YOUR GOAL: Write out each line from the data below that includes the word "unite".

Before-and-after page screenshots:
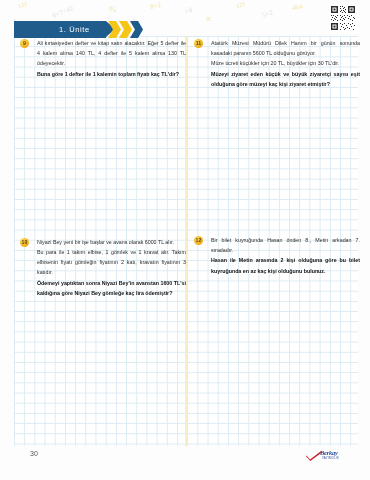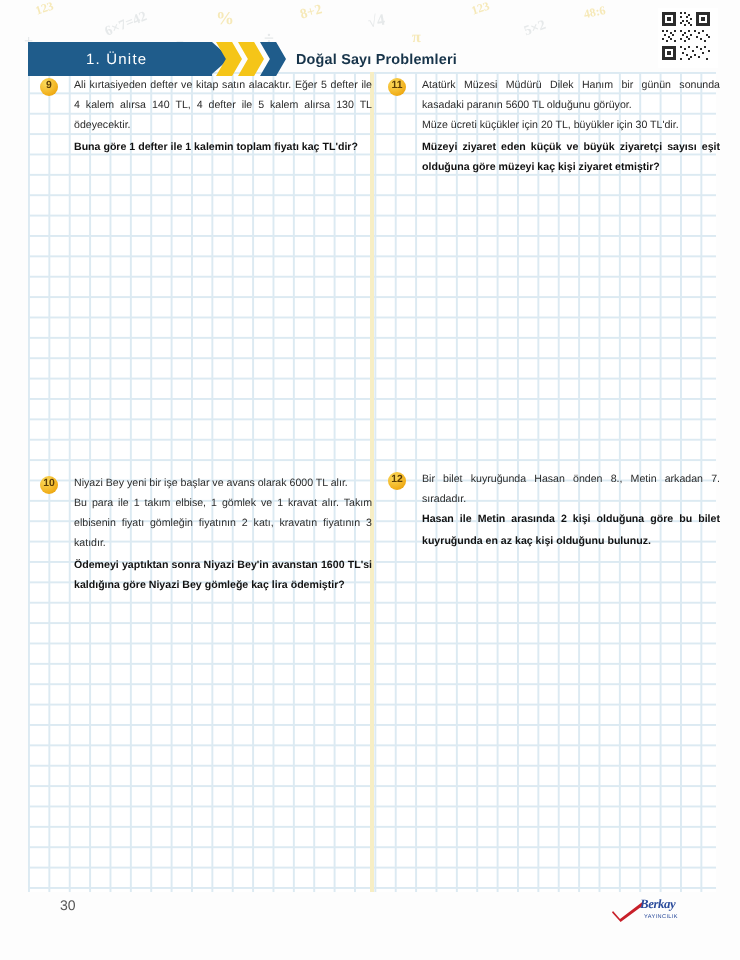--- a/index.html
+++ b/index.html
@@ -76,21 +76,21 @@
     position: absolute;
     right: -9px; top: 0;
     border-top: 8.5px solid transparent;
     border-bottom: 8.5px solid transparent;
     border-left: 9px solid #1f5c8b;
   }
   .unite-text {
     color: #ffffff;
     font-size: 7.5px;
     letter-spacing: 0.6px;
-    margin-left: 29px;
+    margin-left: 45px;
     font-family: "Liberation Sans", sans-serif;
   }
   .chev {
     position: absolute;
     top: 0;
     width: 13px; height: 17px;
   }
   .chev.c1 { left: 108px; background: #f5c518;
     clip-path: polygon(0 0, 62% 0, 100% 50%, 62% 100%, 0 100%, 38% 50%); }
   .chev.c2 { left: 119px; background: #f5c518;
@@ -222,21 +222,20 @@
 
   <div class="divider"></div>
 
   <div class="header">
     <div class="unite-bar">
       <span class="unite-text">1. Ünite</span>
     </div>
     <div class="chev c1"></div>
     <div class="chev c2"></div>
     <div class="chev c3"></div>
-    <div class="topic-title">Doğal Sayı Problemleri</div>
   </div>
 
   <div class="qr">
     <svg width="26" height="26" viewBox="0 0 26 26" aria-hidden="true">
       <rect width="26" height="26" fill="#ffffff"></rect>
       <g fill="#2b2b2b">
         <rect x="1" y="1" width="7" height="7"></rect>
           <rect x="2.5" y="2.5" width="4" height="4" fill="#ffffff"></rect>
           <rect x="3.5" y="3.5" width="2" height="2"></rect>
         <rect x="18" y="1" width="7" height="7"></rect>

FINAL ANSWER:
   .unite-text {
     <div class="unite-bar">
       <span class="unite-text">1. Ünite</span>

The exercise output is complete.